[DAY 65] Sapiens and Neanderthals

Keyword of today: interbreeding.

When homo sapiens migrated from Africa to Eurasia hundreds of thousands of years ago, they encountered homo neanderthalensis. As species do, they mated, and since sapiens and neanderthals were similar enough, their eggs fertile; thus, it is scientifically proven that humans today still have DNA passed down from homo neanderthals.

I came across this in Sapiens: A Brief History of Humankind by Yuval Noah Harari, and I got hooked when the author mentioned interbreeding and how people in Eurasia might carry traces that Africans don’t. I am not entirely sure of how to summarize what I watched, or if I understand it correctly, but I do believe this is really cool. The “facts” I encountered today also reminded me of my little knowledge of the world, and it did frustrate me quite a bit to think that I didn’t know this ’til this day.
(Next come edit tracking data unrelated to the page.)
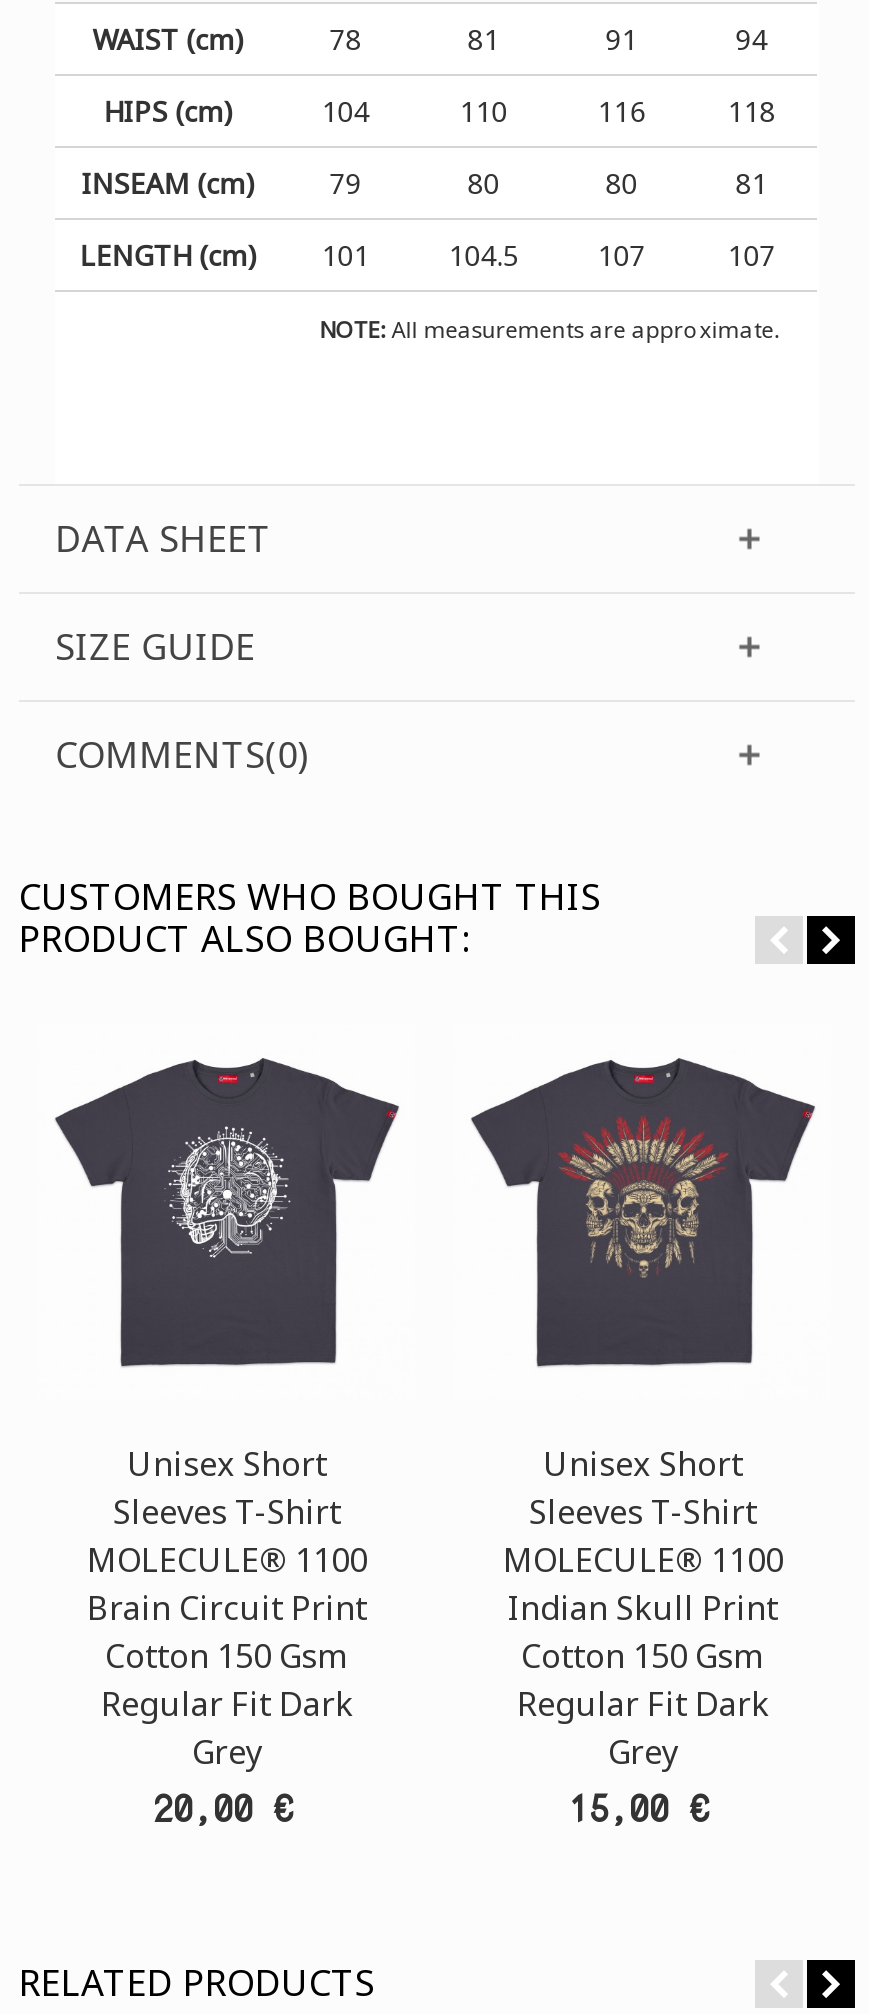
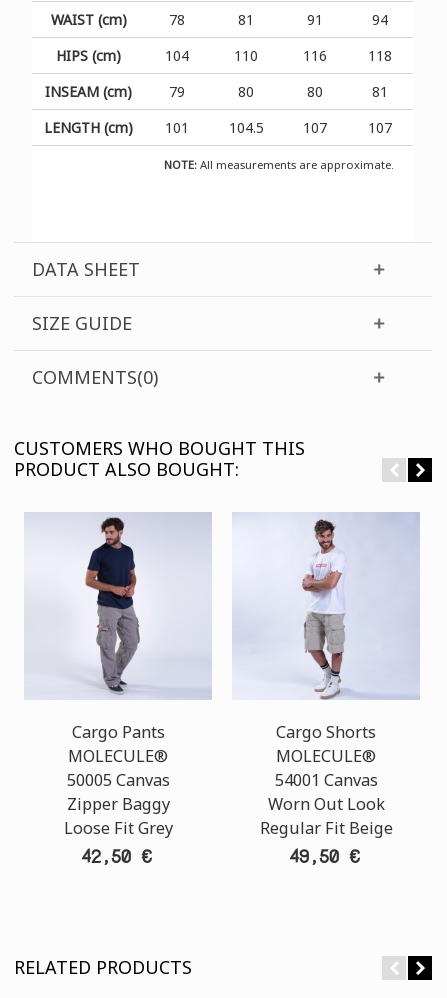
- [image]
- Unisex Short
- Sleeves T-Shirt
- MOLECULE® 1100
- Brain Circuit Print
- Cotton 150 Gsm
- Regular Fit Dark
- Grey
- 20,00 €
+ [image]
+ Cargo Pants
+ MOLECULE®
+ 50005 Canvas
+ Zipper Baggy
+ Loose Fit Grey
+ 42,50 €

- [image]
- Unisex Short
- Sleeves T-Shirt
- MOLECULE® 1100
- Indian Skull Print
- Cotton 150 Gsm
- Regular Fit Dark
- Grey
- 15,00 €
+ [image]
+ Cargo Shorts
+ MOLECULE®
+ 54001 Canvas
+ Worn Out Look
+ Regular Fit Beige
+ 49,50 €
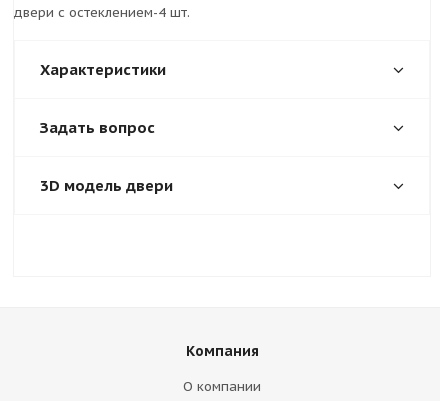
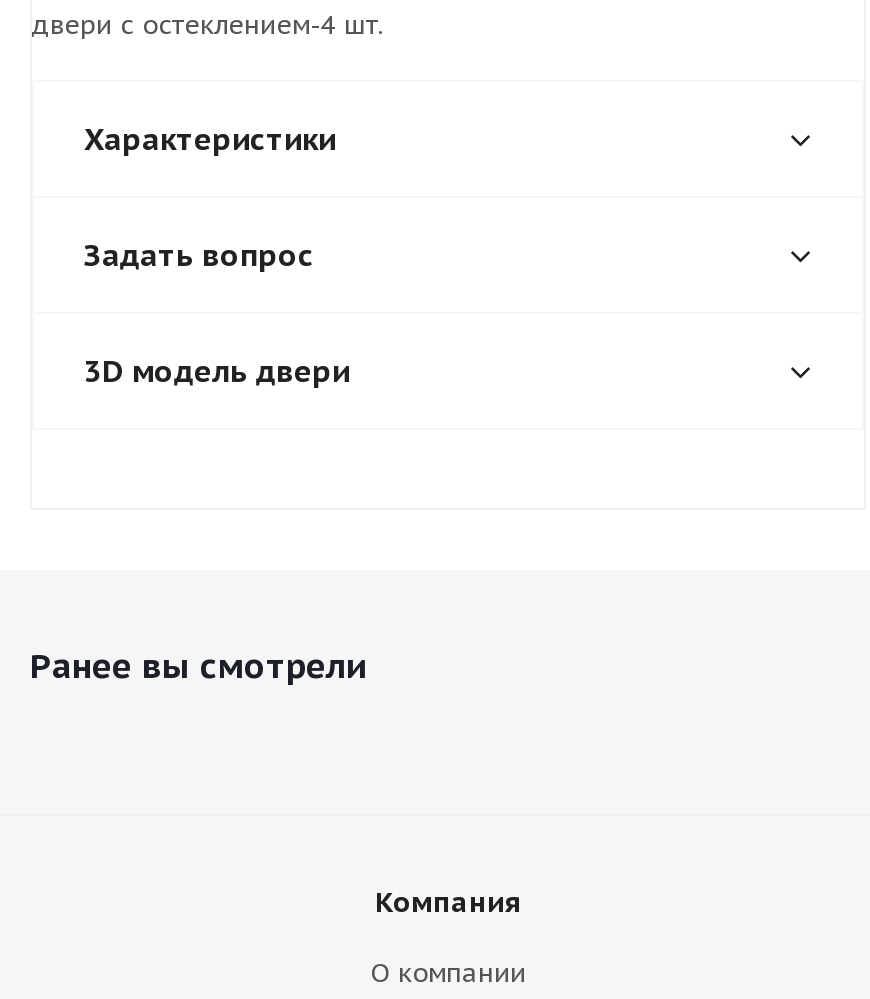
+ Ранее вы смотрели
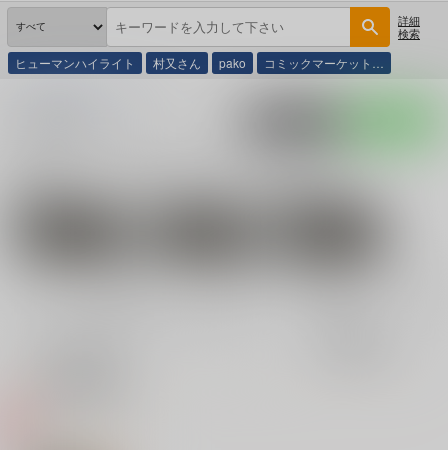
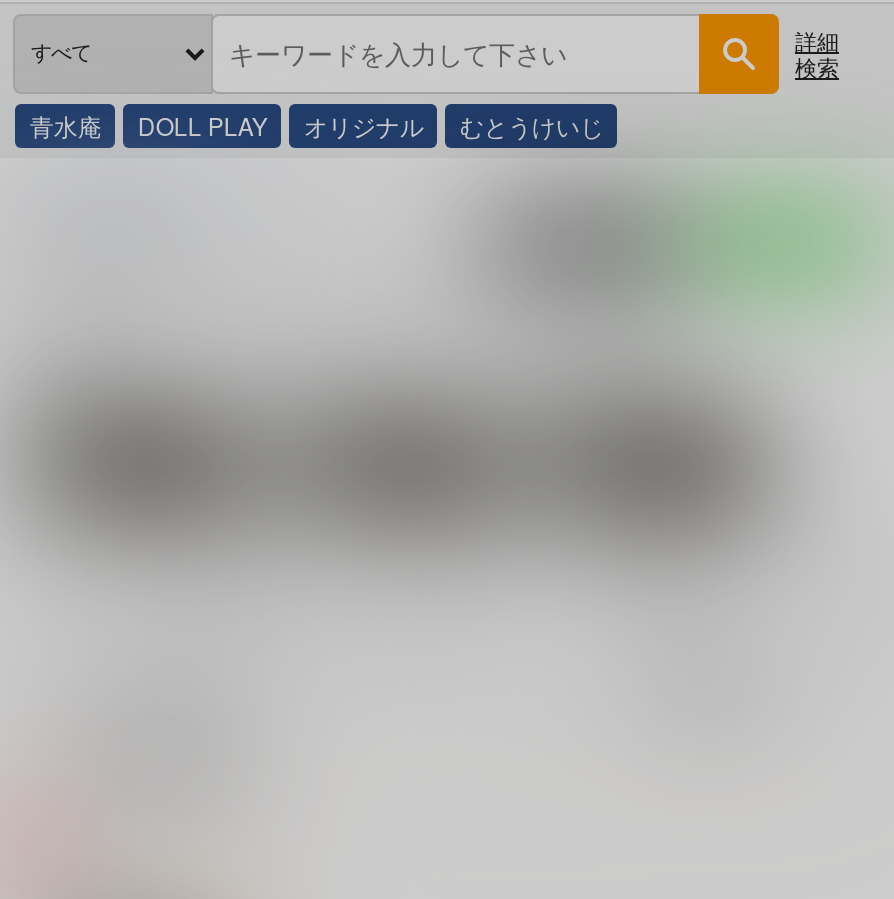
- ヒューマンハイライト
- 村又さん
- pako
- コミックマーケット…
+ 青水庵
+ DOLL PLAY
+ オリジナル
+ むとうけいじ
Another thing about species and homo sapiens: it seems that our skins are different not only because of UVB radiations. According to “Why Europeans And Asians Evolved So Differently”, European diet, dated back to Neolithic Age, contained grains that have too little vitamin D that the body had to adjust to absorb a different source of sunlight: sun radiations. Changes in nutrition left people with adaptation in their body and specifically skin. Thus, groups of people such as Africans or Asians have more melanin in their skins, while European have little. If skin colors were a result of UVB, it would have happened long, long, long time ago because the sun has always been up in Africa (right?) and it is for sure colder in Europe. But that isn’t the case. ISN’T THAT SO COOL?

If you are reading this, please do go watch some videos on the matter. Trust me, it’s really, really cool. The two Youtube videos I recommend are Why Europeans And Asians Evolved So Differently and When We Met Other Human Species. I love the second video because I have always loved the Green brother because they are hella smart and funny.

With a lot of digging and researching, modern human have more understanding of the past. And I admire so much who devote their lives to this field. To see humankind ancestor traces back to a small group of people, I feel more at ease with God’s teaching, “to love thou neighbors.” I knew they are all brothers and sisters, but it has never occurred to me that we are all literally brothers and sisters in this way. And the Neanderthals and Denisovans our cousins. And how we have a little bit of their DNA in us that help us adapt and how without them we might not have survived. It’s mind-blowing to think that our strength shouldn’t be taken for granted, because humans aren’t strong in themselves. They are strong because they cared for other species, or so it seemed throughout our history. How do we care for species around us in the present day?